うろたどな

"These fragments I have shored against my ruins."

翻訳語考。地名の問題。

翻訳語考。地名の問題。1914年に書かれた英語の文献に出てくる「Kieff」をどのように日本語の音に転写するべきだろうか。

キリル文字をラテン文字(英語などでおなじみのいわゆる「アルファベット」)に転写する明確なシステムが導入された最初の例は、1899年の Preußische Instruktionen で、これはドイツ語圏における学術的な図書館での蔵書整理のためのマニュアルのようなものだったそうである。ソ連が主導する転写法ができたのは1930年代半ばとのこと。しかしながら、国際標準化機構(スイスで1947年に設立された組織)による転写法もあれば、国連によるものもあり、複数のシステムが林立状態しているそうで、Wikipedia の記述によれば、「現実には、翻字はしばしば一貫した基準なしに行われている [in reality, transliteration is often carried out without any consistent standards]」のだとか。

日本が基本的に原音表記にこだわること、ロシアによるウクライナ侵攻によって、「キエフ」(ロシア語の音)を「キーウ」(ウクライナ語の音)に変えたことが、この問題を複雑にしている。

「Kieff」はかなり独特の綴りとも言える。

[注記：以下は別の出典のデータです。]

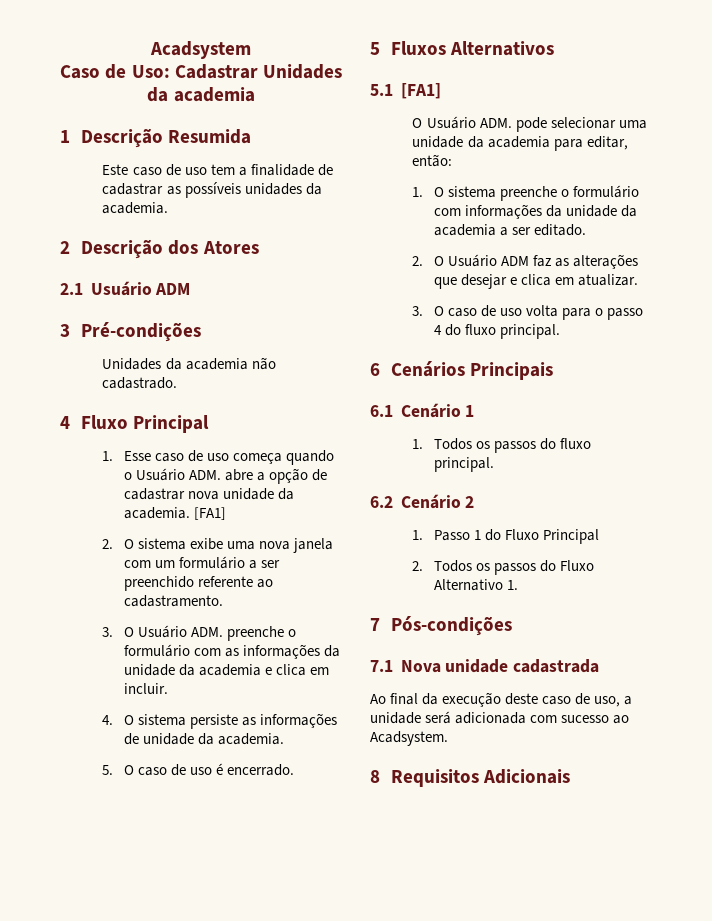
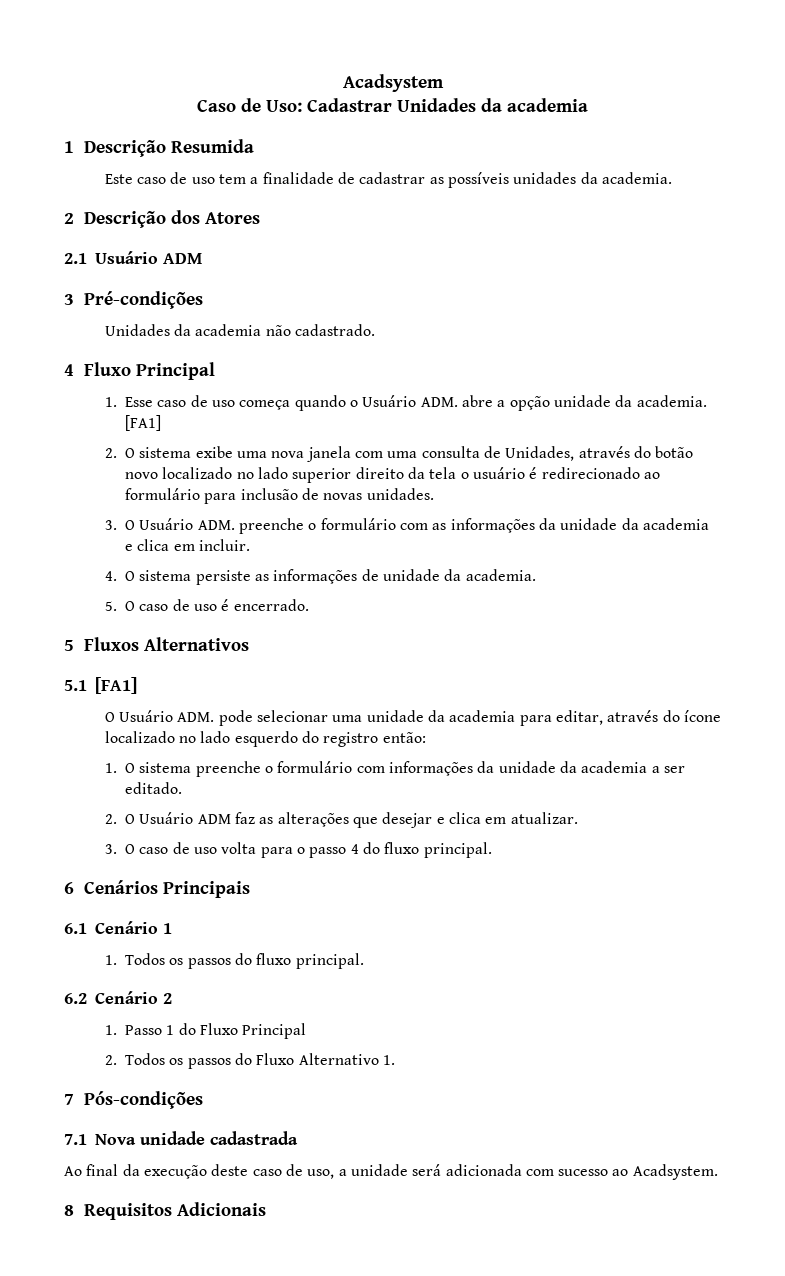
- 1. Esse caso de uso começa quando o Usuário ADM. abre a opção de cadastrar nova unidade da academia.
+ 1. Esse caso de uso começa quando o Usuário ADM. abre a opção unidade da academia.
- 2. O sistema exibe uma nova janela com um formulário a ser preenchido referente ao cadastramento.
+ 2. O sistema exibe uma nova janela com uma consulta de Unidades, através do botão novo localizado no lado superior direito da tela o usuário é redirecionado ao formulário para inclusão de novas unidades.
- O Usuário ADM. pode selecionar uma unidade da academia para editar, então:
+ O Usuário ADM. pode selecionar uma unidade da academia para editar, através do ícone localizado no lado esquerdo do registro então:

現在なら、キリル文字の一般的なアルファベット表記法にしたがえば「Kiev」。ウクライナ語をアルファベット表記すれば「Kyiv」。ただ、どちらも英語の感覚で読めば最後の「v」は濁音の「ヴ」となるし、実際そう読まれている。

(ロシア語は最後が子音で終わる場合、有声子音が無声子音化するので、「v」を「f」で発音する。だから、アルファベットでも音に忠実に(つまり発音記号に寄せて)綴るなら、「Kief」のほうが妥当だとも言える。)

こう言ってみた方がいいかもしれない。「Kieff」は、綴り=字面ではなく、実際の音をアルファベットで書きとったものであり、発音記号に近いのだ、と。そしてこのやり方こそ、ある種の集団的な基準が確立されるまえの、個々人の裁量に任されていた時代のスタンダードだったのではないか。


冒頭の問題に戻る。2023年の現在、現地で起こっていることを語るために地名を名指すのであれば、「キーウ」とすべきだ。しかし、モスクワに生まれ、シベリアを旅し、スイスやフランスにも滞在し、その後は長らくイギリスに暮らしていた人物が1914年に「Kieff」と綴ったものを、2023年の日本語で「キーウ」とするのが、果たして妥当なのかというと、どうなのだろう。

またよくわからないのが、1914年の時点でのウクライナの位置づけ。Wikipedia をざっと読んだ感じでは、ロシア帝国の領内であったという理解で間違ってはいないのだとは思うし、ロシア(語/帝国)はそこを「キエフ」と呼んだかもしれないけれど、当時そこに住んでいたウクライナ語話者は「キーウ」と呼んでいたのではないか。

土地に二つの呼び名があるという状況は、日本でもあっただろう。たとえば明治の廃藩置県によって、旧来の呼び名が廃止されようと、そこに住む人々は依然として旧来の呼び名を使ったのではないだろうか。近年の市町村の合併や行政地区の再編についても同じことが言えるだろう。しかし、同一の名前が、二つの言語によって二通りに読まれるという状況はどうだろうか

(日本でその例を探すとすると、近代日本による蝦夷琉球、台湾や韓国などの植民地化政策でそのようなケースが起こっていたのではないか)。


もちろん、現代的な慣習にしたがって「キーウ(キエフ)」と逃げるのも一つの手ではあるし、「現在はキーウとするのが一般的だが、歴史的資料としての重要性を鑑みて、原文にしたがってキエフとした」と言い訳するのも一つの手だが、そこまでしないとだめなのだろうかという気もしてしまうところ。